Records for this exercise:
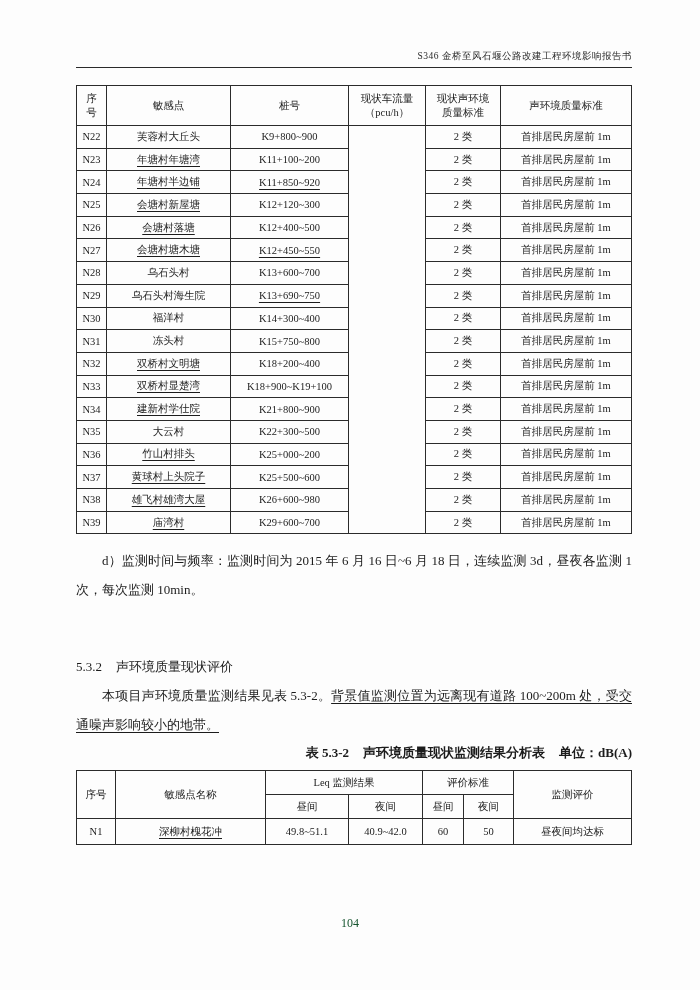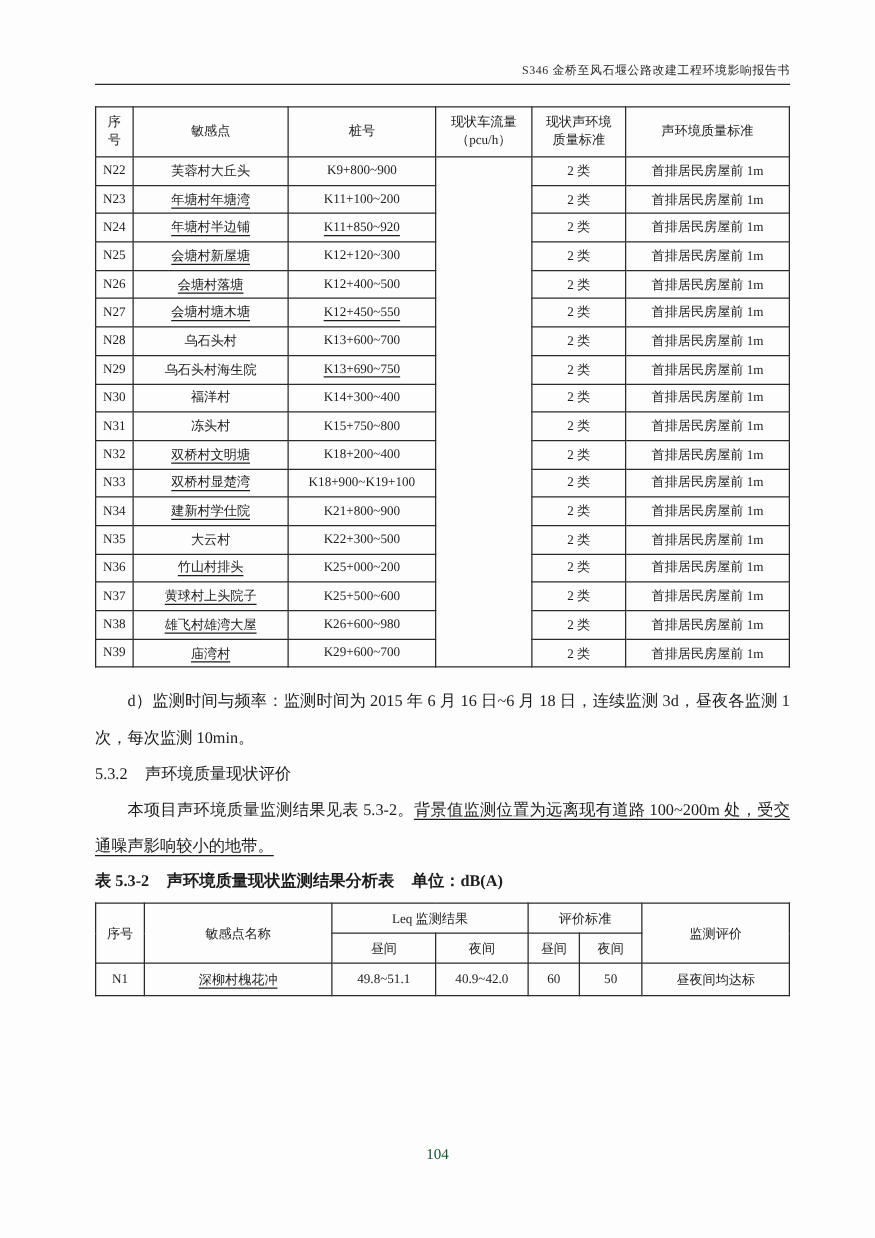--- a/index.html
+++ b/index.html
@@ -28,26 +28,26 @@
     padding: 0 2px;
     overflow: hidden; white-space: nowrap;
   }
   .t1 thead th { height: 40px; line-height: 13.5px; }
   .t1 tbody td { height: 22.7px; }
   .u { text-decoration: underline; text-underline-offset: 3px; }
 
   
   .bodytext { margin-top: 12px; font-size: 13px; line-height: 29px; text-align: justify; word-break: break-all; }
   .para { text-indent: 2em; }
-  .section-heading { font-size: 13px; line-height: 29px; }
+  .section-heading { font-size: 13px; line-height: 29px; margin-top: 48px; }
   .h-gap, .cap-gap { display: inline-block; width: 14px; }
   sub.aeq { font-size: 8.5px; vertical-align: -2px; }
 
   
-  .caption { margin-top: 4px; text-align: left; font-weight: bold; font-size: 13px; line-height: 20px; }
+  .caption { margin-top: 4px; text-align: right; font-weight: bold; font-size: 13px; line-height: 20px; }
 
   
   .t2 { margin-top: 7px; }
   .t2 th, .t2 td {
     border: 1px solid #2b2b2b;
     text-align: center; vertical-align: middle;
     font-size: 10.5px; font-weight: normal;
     padding: 0 2px; white-space: nowrap; overflow: hidden;
   }
   .t2 thead tr th { height: 24px; }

Task to complete:
Which of the lines in the data contain the string "hidden"? Return each one.

Solution below:
     overflow: hidden; white-space: nowrap;
     padding: 0 2px; white-space: nowrap; overflow: hidden;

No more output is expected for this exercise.